Il denaro attira i mafiosi come il miele per le mosche. Nel Nordest vi sono molte devianze di stampo criminoso: penso al ramo del franchising o a quello dell’intermediazione finanziaria” (Piercamillo Davigo, Trento, 2011). …e io sono tornato !!!

Nell’ottobre 2015, pubblicai due interventi sul tema “Franchising & Mafia” (qui la prima parte e qui la seconda parte). Due interventi che molti non vollero pubblicare sulle loro testate. Due interventi che, “semplicemente”, raccontavano, o meglio, assemblavano notizie rendicontate da inchieste giornalistiche, meri fatti di cronaca ed alcune pubbliche ricerche. Tutto a disposizione di tutti, ma tutto nel silenzio di tutti, ma anche tutto all’insaputa di alcuni. Infatti, furono due interventi che destarono sorpresa in molti e che, invece, erano e sono ancora, assolutamente incompleti rispetto alla reale situazione.
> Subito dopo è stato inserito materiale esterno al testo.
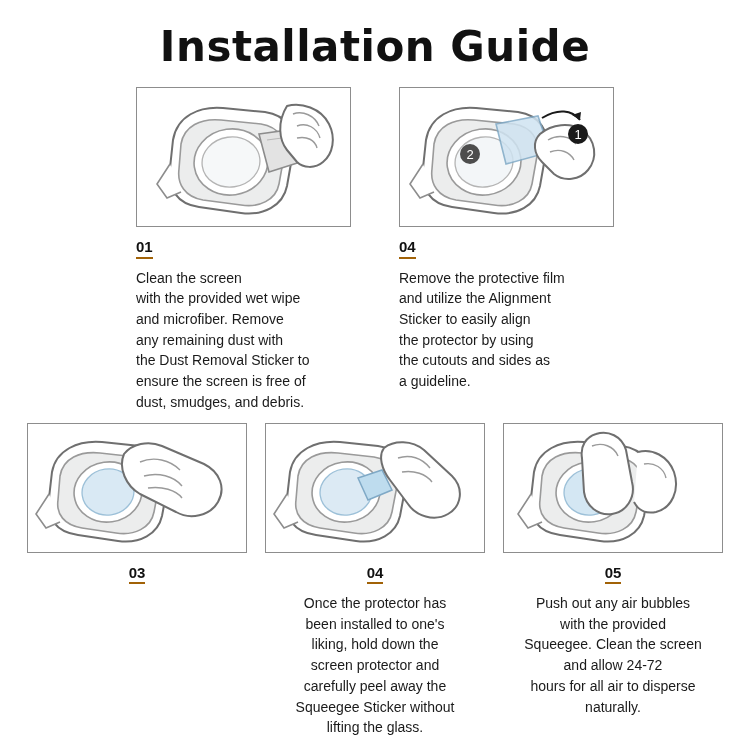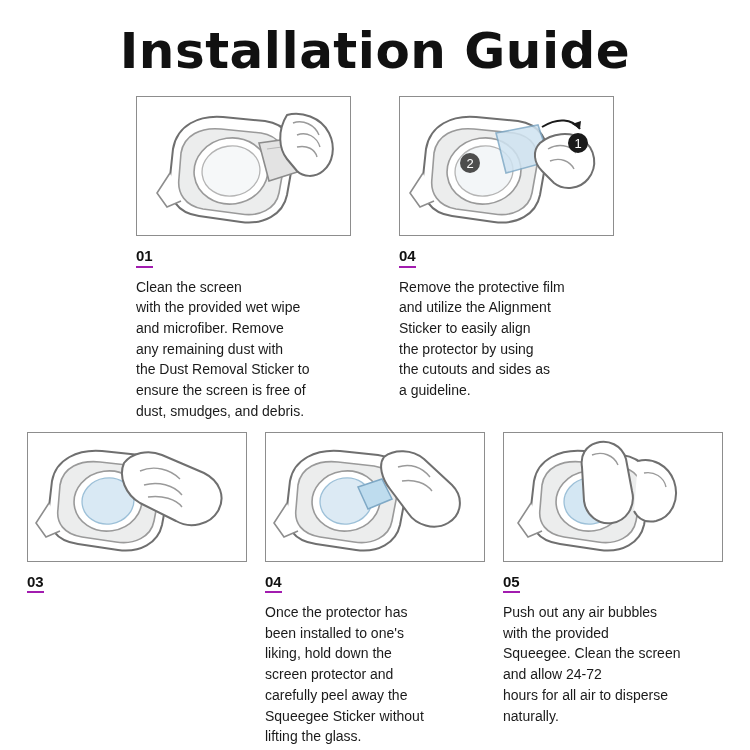"Installation Guide" .title { font-size: 50px -> 42px }
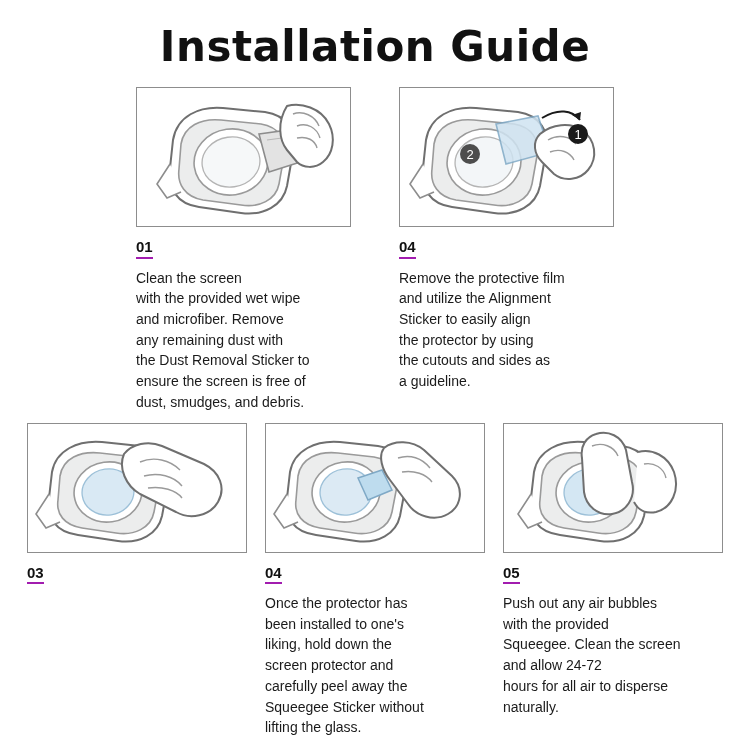"01" .step-num { border-bottom: 2px solid #a21caf -> 2px solid #a16207 }
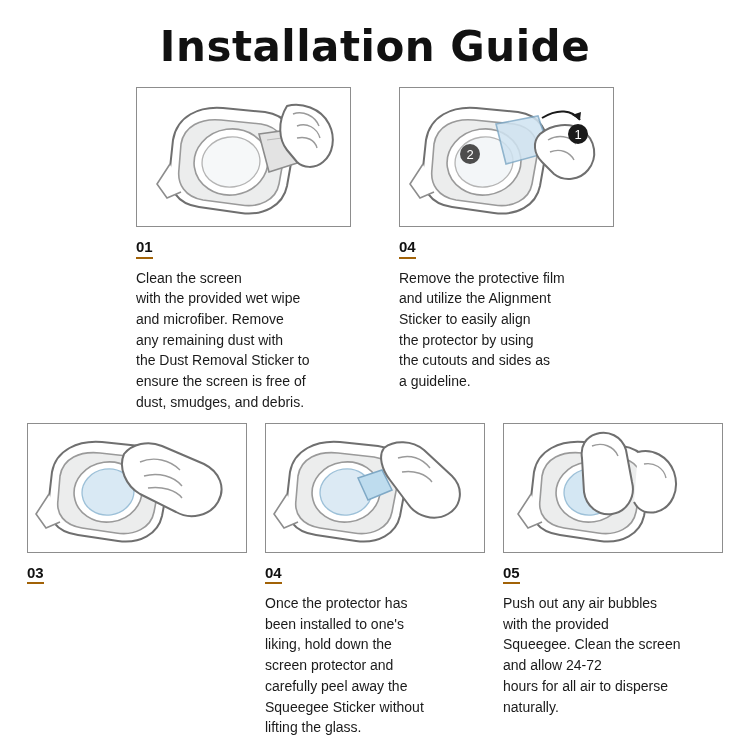"03" .row-bottom { text-align: none -> center }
Dopo la “sofferta” pubblicazione, a “microfoni spenti” (ovviamente, strano sarebbe stato il contrario, d’altronde, il clima, l’ambiente, il contesto  è questo e “abbraccia forte” molti protagonisti, anche non sospettabili), alcuni mi hanno chiesto un’opinione sul perché il fenomeno illustrato nel mio intervento, o meglio, nelle ricerche e nei fatti di cronaca da me illustrati, poteva aver assunto quelle dimensioni, considerando anche quanto “non noto”, ma anche perché il franchising era così intensamente oggetto di “attenzioni”.